Ron Tonkin Toyota, at 755 S.E. 122nd Ave., will erect a large, back-lit “entry portal” that will serve as background for the bright red Toyota logo and provide a pedestrian entrance into the Toyota side of the large auto dealership.
The design is dictated by Toyota, and franchisees have little leeway to change it. But that didn’t keep the city Bureau of Development Services from wondering if there wasn’t a better way. The planning staff rejected the illuminated portal, prompting an appeal by Tonkin to the Portland Design Commission.
“The signage itself is not the issue,” said Chris Caruso, a city planner. “It’s the illuminated wall.” She added, “When illuminated, it will be a visually dominant feature of the neighborhood…We’re not sure how far this wall can be seen.” She estimated it might be as far as a mile. Caruso suggested that a better result might be white metal panels illuminated by lights in front.

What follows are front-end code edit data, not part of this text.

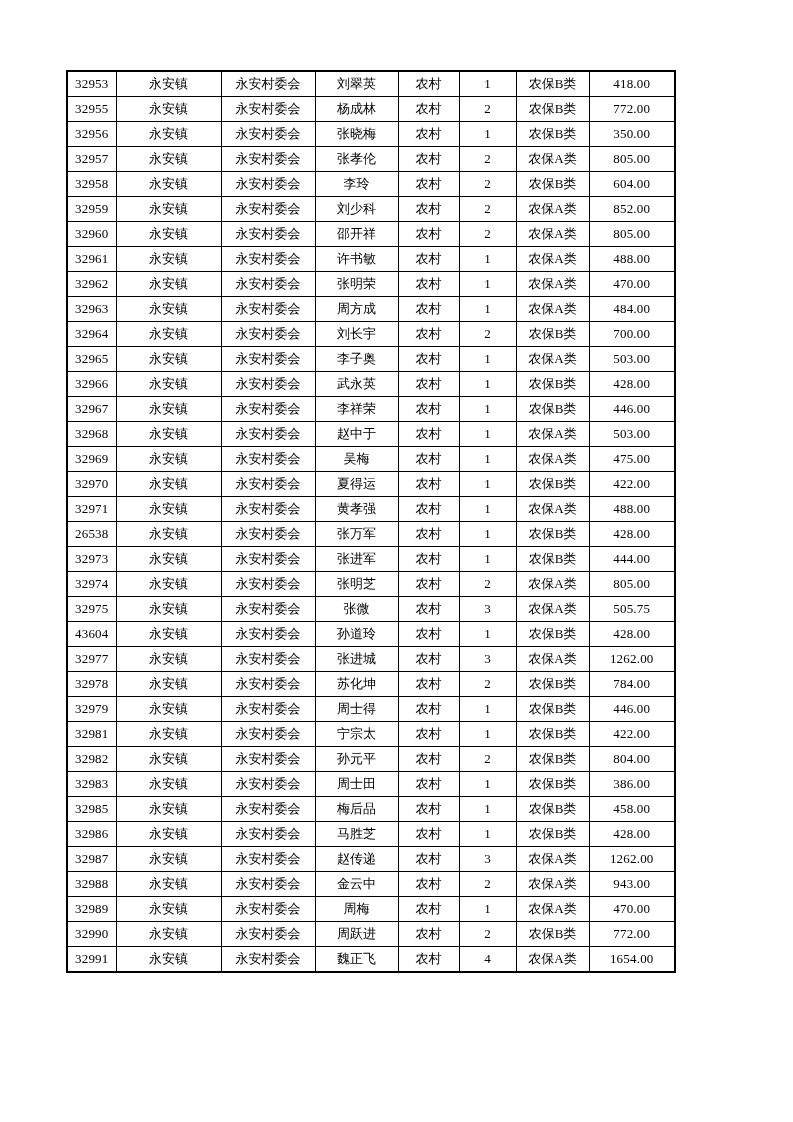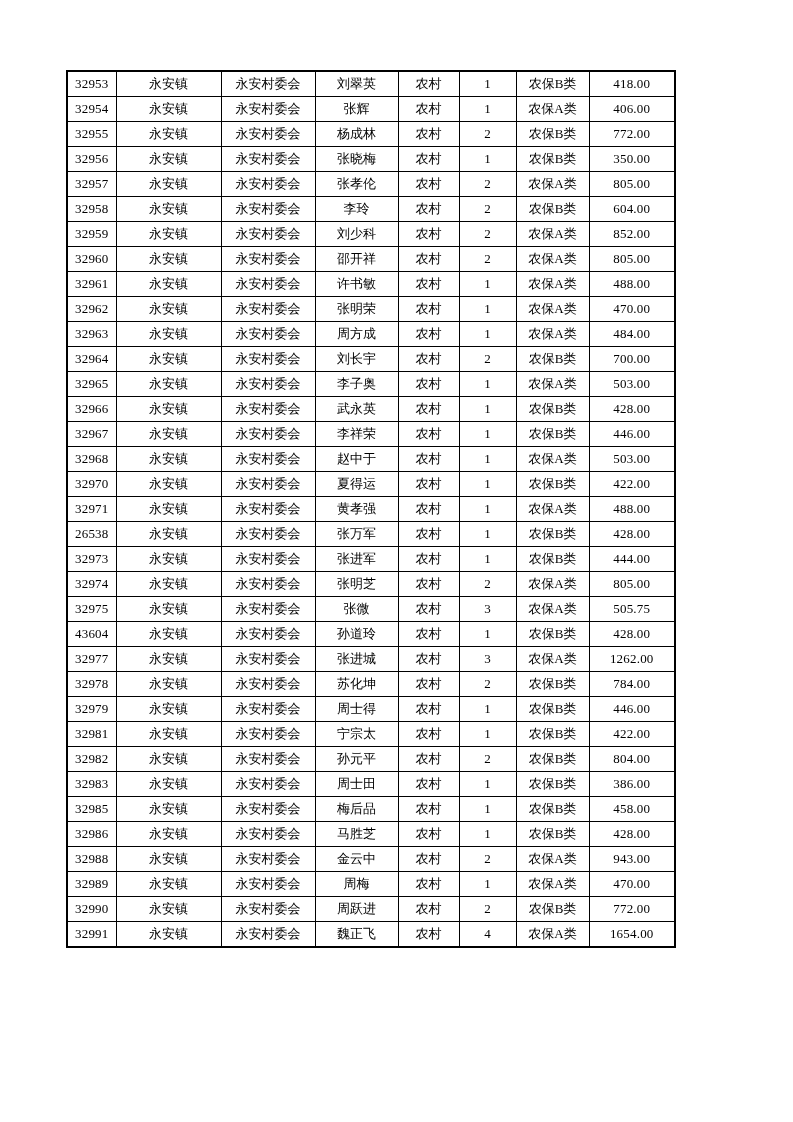--- a/index.html
+++ b/index.html
@@ -60,30 +60,20 @@
           <td class="col-id">32953</td>
           <td>永安镇</td>
           <td>永安村委会</td>
           <td>刘翠英</td>
           <td>农村</td>
           <td>1</td>
           <td>农保B类</td>
           <td class="col-amount">418.00</td>
         </tr>
         <tr>
-          <td class="col-id">32954</td>
-          <td>永安镇</td>
-          <td>永安村委会</td>
-          <td>张辉</td>
-          <td>农村</td>
-          <td>1</td>
-          <td>农保A类</td>
-          <td class="col-amount">406.00</td>
-        </tr>
-        <tr>
           <td class="col-id">32955</td>
           <td>永安镇</td>
           <td>永安村委会</td>
           <td>杨成林</td>
           <td>农村</td>
           <td>2</td>
           <td>农保B类</td>
           <td class="col-amount">772.00</td>
         </tr>
         <tr>
@@ -210,20 +200,30 @@
           <td class="col-id">32968</td>
           <td>永安镇</td>
           <td>永安村委会</td>
           <td>赵中于</td>
           <td>农村</td>
           <td>1</td>
           <td>农保A类</td>
           <td class="col-amount">503.00</td>
         </tr>
         <tr>
+          <td class="col-id">32969</td>
+          <td>永安镇</td>
+          <td>永安村委会</td>
+          <td>吴梅</td>
+          <td>农村</td>
+          <td>1</td>
+          <td>农保A类</td>
+          <td class="col-amount">475.00</td>
+        </tr>
+        <tr>
           <td class="col-id">32970</td>
           <td>永安镇</td>
           <td>永安村委会</td>
           <td>夏得运</td>
           <td>农村</td>
           <td>1</td>
           <td>农保B类</td>
           <td class="col-amount">422.00</td>
         </tr>
         <tr>
@@ -358,20 +358,30 @@
         </tr>
         <tr>
           <td class="col-id">32986</td>
           <td>永安镇</td>
           <td>永安村委会</td>
           <td>马胜芝</td>
           <td>农村</td>
           <td>1</td>
           <td>农保B类</td>
           <td class="col-amount">428.00</td>
+        </tr>
+        <tr>
+          <td class="col-id">32987</td>
+          <td>永安镇</td>
+          <td>永安村委会</td>
+          <td>赵传递</td>
+          <td>农村</td>
+          <td>3</td>
+          <td>农保A类</td>
+          <td class="col-amount">1262.00</td>
         </tr>
         <tr>
           <td class="col-id">32988</td>
           <td>永安镇</td>
           <td>永安村委会</td>
           <td>金云中</td>
           <td>农村</td>
           <td>2</td>
           <td>农保A类</td>
           <td class="col-amount">943.00</td>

The wall is composed of white, diffused glass panels measuring four feet square. The entire wall, which will be attached to the building, will be approximately 48 feet wide and 28 feet tall. Before the appeal hearing, the city attorney’s office had ruled that the wall itself is not a sign, so its total square footage would not be regulated by city sign regulations.
Ed Tonkin, a senior executive in the family-owned automotive sales empire, opened the appeal on the company behalf. Unlike some entrepreneurs who take a “why is this dumb little commission interfering with my rights as a property owner” approach, Tonkin opened with a tactful statement thanking the commission for taking its time to consider the matter. He compared the glow from the illuminated wall to the glow of the moon, soft and without glare. “This doesn’t shine in your face,” he said.
A Toyota representative said the bulbs are positioned behind a metal diffuser, and that only 26 percent of the bulb’s light makes it through the glass. At 30 feet away, the wall generates 2.4 foot candles of light, less than a tenth of the amount required for normal reading. At 50 feet, the measurement is 1 foot candle, and at 100 feet it is zero, according to Toyota’s calculations.
“It’s a matter of glow, not glare,” Tonkin said. He said glare would be greater off a metal panel system. “We cannot and will not make it metal,” he said. “They (Toyota) won’t accept it, and we won’t do it.”
Tim Heron, senior BDS planning manager, asked the commission to consider the significance of the illuminated wall as an architectural element. “It’s an important case,” he said. “We don’t deny things lightly. It’s an important precedent.” For example, he said approval could open the door for a retailer such as Home Depot to put large, illuminated (orange) walls on its buildings.
A mitigating factor in the Tonkin case, however, proved to be a setback from S.E. 122nd Ave. of some 420 feet – two equivalent of two downtown blocks – from the street to the dealership façade. In the commission’s view, the large setback was an element that few other big box outlets would be likely to meet.
“I’ve seen these in real life and I am not offended by them,” said Jane Hansen, a design commission member. “I don’t see a negative side of this.”
Although there was no neighborhood opposition to the Tonkin plan, commission members felt that the illuminated wall should be turned off at some reasonable evening hour. The dealership is often open until 9 p.m., and customers engaged in car deals sometimes remain on the site beyond closing. The commission decided that the wall should be switched off at 10 p.m.
Fred Leeson is a Portland journalist and president of the Bosco-Milligan Foundation/Architectural Heritage Center.